DATA SHOWN>
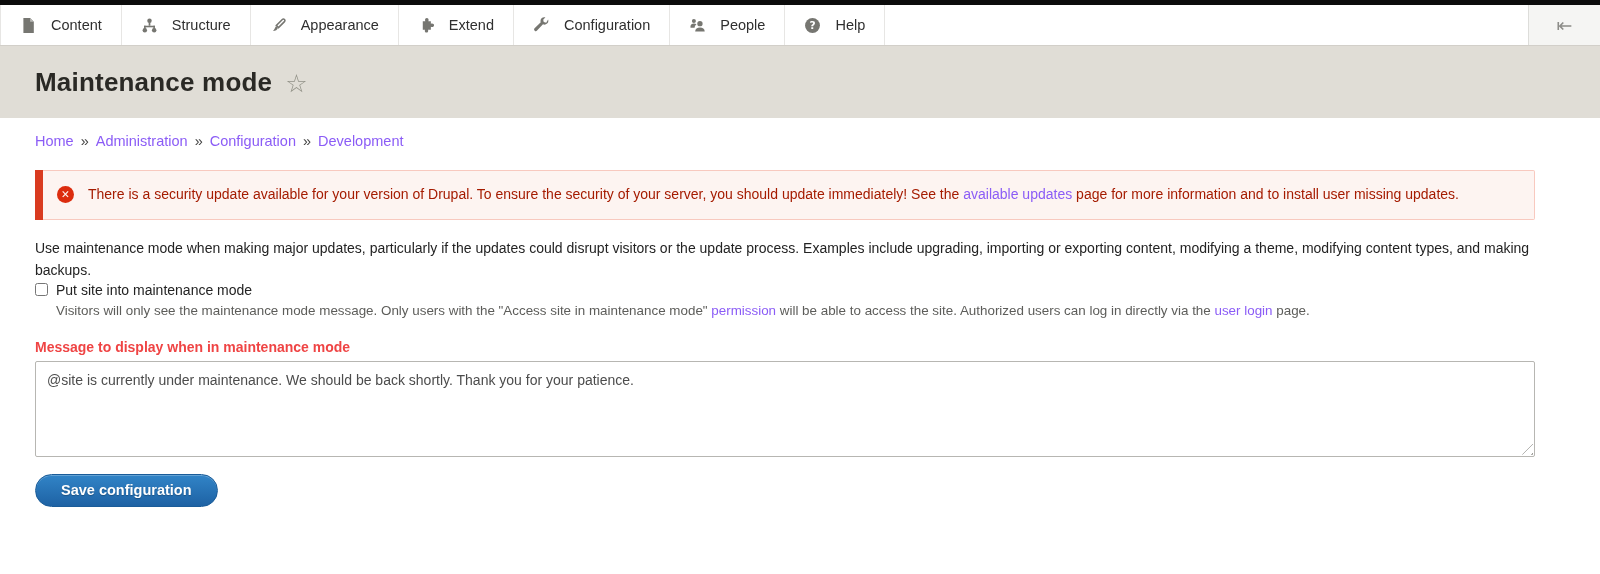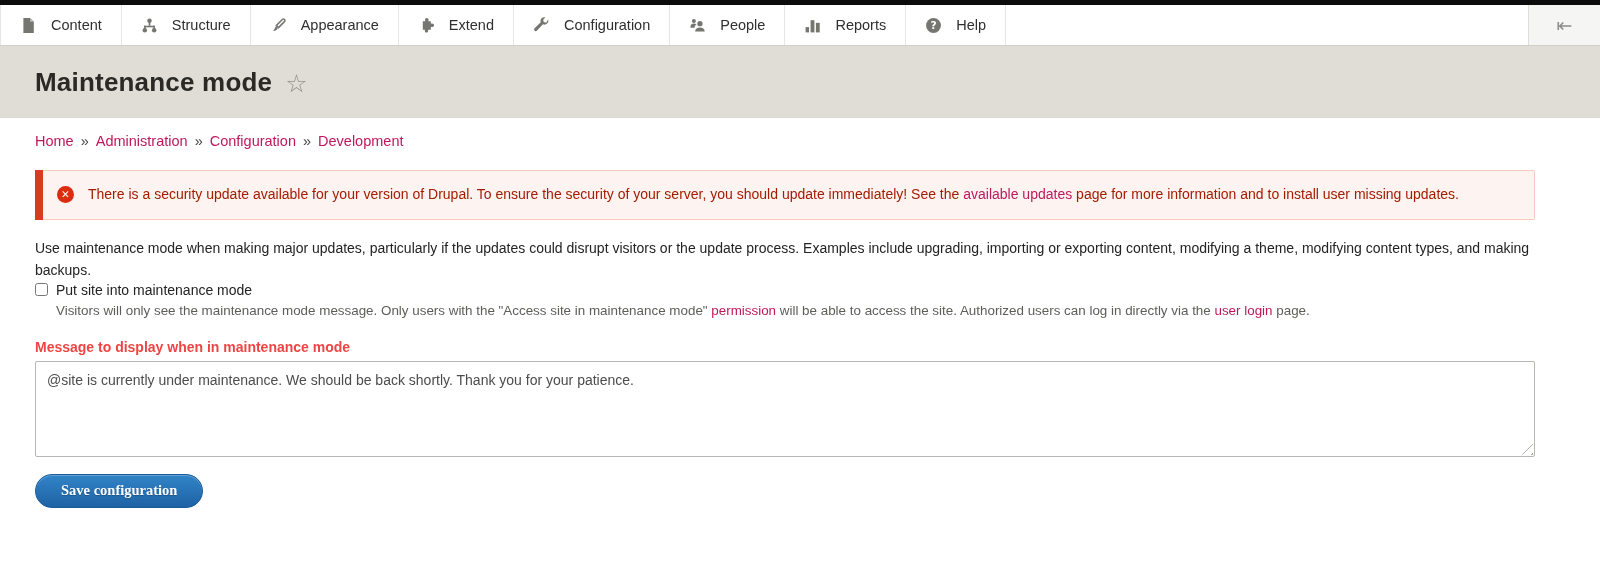--- a/index.html
+++ b/index.html
@@ -145,18 +145,6 @@
       <span>People</span>
     </a>
 
-    <a class="tab">
-      <span class="ticon">
-        <svg viewBox="0 0 16 16">
-            <g fill="#767671">
-              <rect x="1.5" y="9.5" width="3.2" height="5"></rect>
-              <rect x="6.2" y="3" width="3.6" height="11.5"></rect>
-              <rect x="11.2" y="5.5" width="3.6" height="9"></rect>
-            </g>
-          </svg>
-      </span>
-      <span>Reports</span>
-    </a>
 
     <a class="tab">
       <span class="ticon">

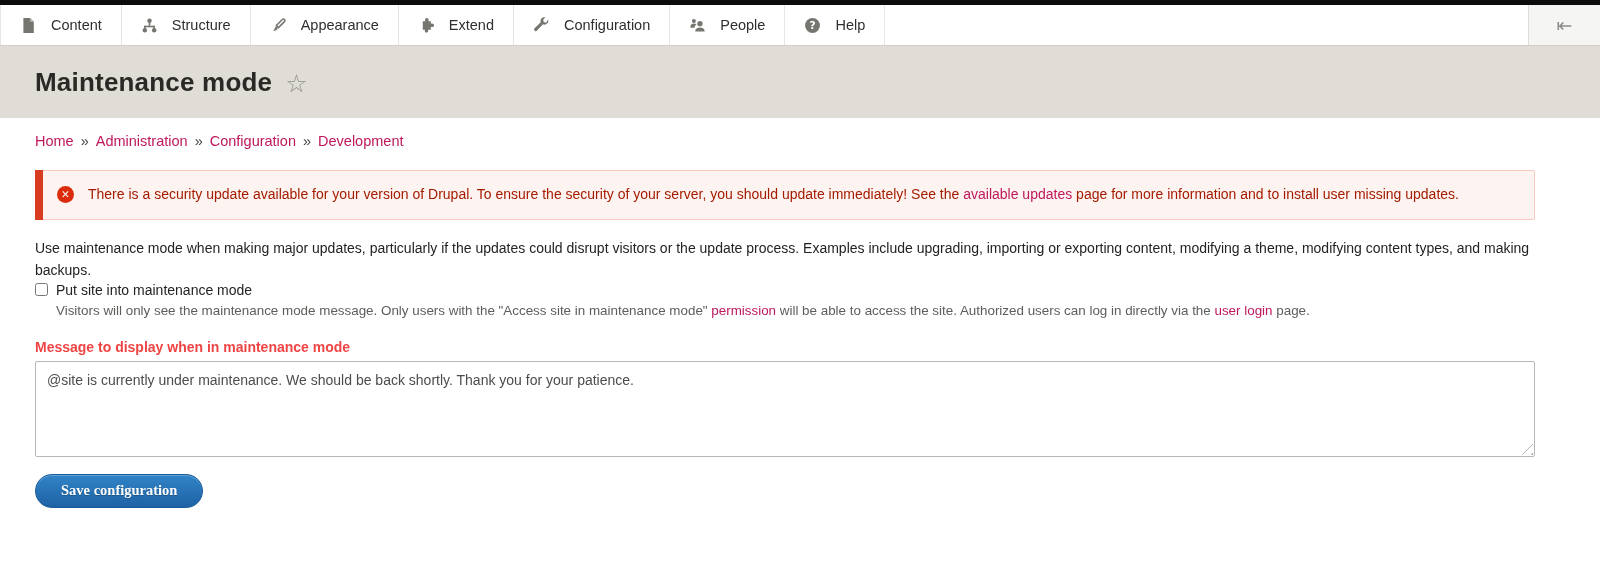--- a/index.html
+++ b/index.html
@@ -29,7 +29,7 @@
 
   
   .content { padding:0 65px 0 35px; }
-  a.link { color:#be185d; text-decoration:none; cursor:pointer; }
+  a.link { color:#8b5cf6; text-decoration:none; cursor:pointer; }
 
   .breadcrumb { margin-top:15px; font-size:14.5px; color:#3c3c3c; }
   .breadcrumb .sep { margin:0 7px; color:#444; }

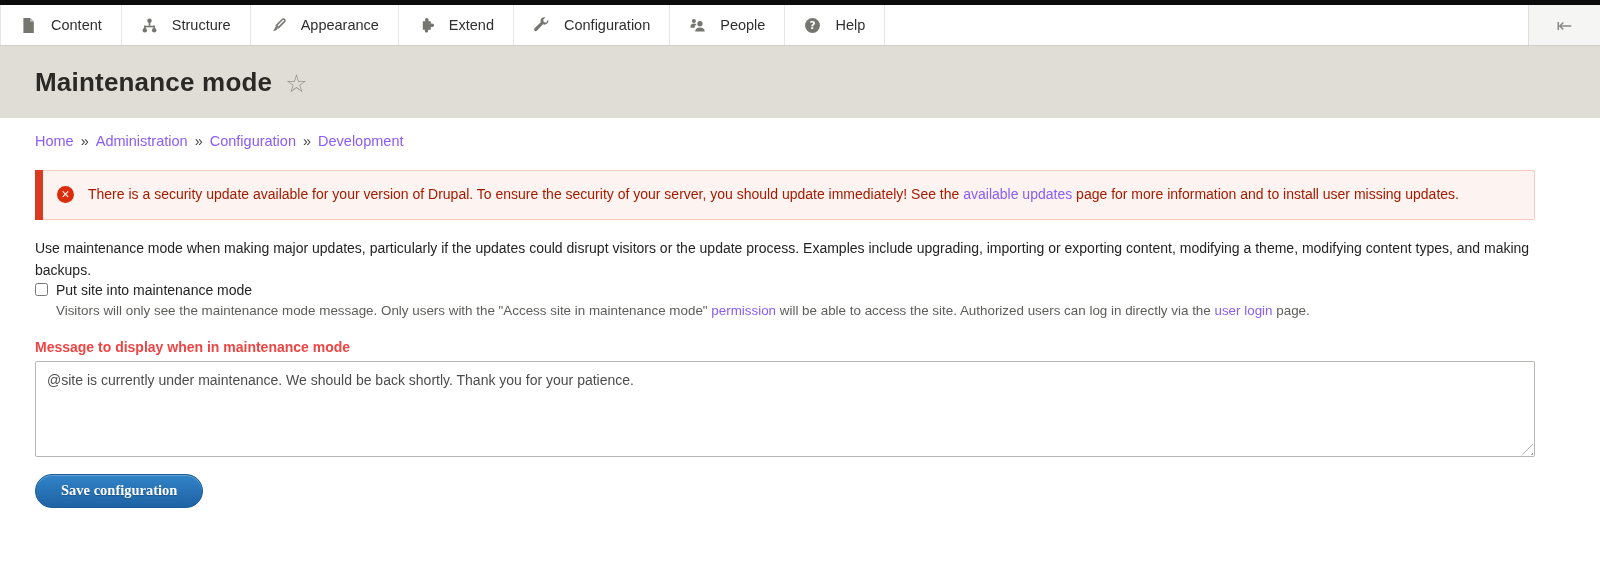--- a/index.html
+++ b/index.html
@@ -64,7 +64,7 @@
   .save-btn { margin-top:17px; display:inline-block; padding:7px 25px 8px; font-size:14.5px; font-weight:bold;
               color:#fff; background:linear-gradient(to bottom,#3184c7,#1e62a4); border:1px solid #1a5c99;
               border-radius:20em; cursor:pointer; text-shadow:0 1px 1px rgba(0,0,0,.25);
-              font-family:Liberation Serif, serif;
+              font-family:Liberation Sans, sans-serif;
               box-shadow:inset 0 1px 0 rgba(255,255,255,.25); }
 </style>
 </head>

WHAT THIS TASK INVOLVES>
Everything in the listing is to be returned word for word, except the pictures.

SOLUTION>
--- a/index.html
+++ b/index.html
@@ -145,18 +145,6 @@
       <span>People</span>
     </a>
 
-    <a class="tab">
-      <span class="ticon">
-        <svg viewBox="0 0 16 16">
-            <g fill="#767671">
-              <rect x="1.5" y="9.5" width="3.2" height="5"></rect>
-              <rect x="6.2" y="3" width="3.6" height="11.5"></rect>
-              <rect x="11.2" y="5.5" width="3.6" height="9"></rect>
-            </g>
-          </svg>
-      </span>
-      <span>Reports</span>
-    </a>
 
     <a class="tab">
       <span class="ticon">

--- a/index.html
+++ b/index.html
@@ -29,7 +29,7 @@
 
   
   .content { padding:0 65px 0 35px; }
-  a.link { color:#be185d; text-decoration:none; cursor:pointer; }
+  a.link { color:#8b5cf6; text-decoration:none; cursor:pointer; }
 
   .breadcrumb { margin-top:15px; font-size:14.5px; color:#3c3c3c; }
   .breadcrumb .sep { margin:0 7px; color:#444; }

--- a/index.html
+++ b/index.html
@@ -64,7 +64,7 @@
   .save-btn { margin-top:17px; display:inline-block; padding:7px 25px 8px; font-size:14.5px; font-weight:bold;
               color:#fff; background:linear-gradient(to bottom,#3184c7,#1e62a4); border:1px solid #1a5c99;
               border-radius:20em; cursor:pointer; text-shadow:0 1px 1px rgba(0,0,0,.25);
-              font-family:Liberation Serif, serif;
+              font-family:Liberation Sans, sans-serif;
               box-shadow:inset 0 1px 0 rgba(255,255,255,.25); }
 </style>
 </head>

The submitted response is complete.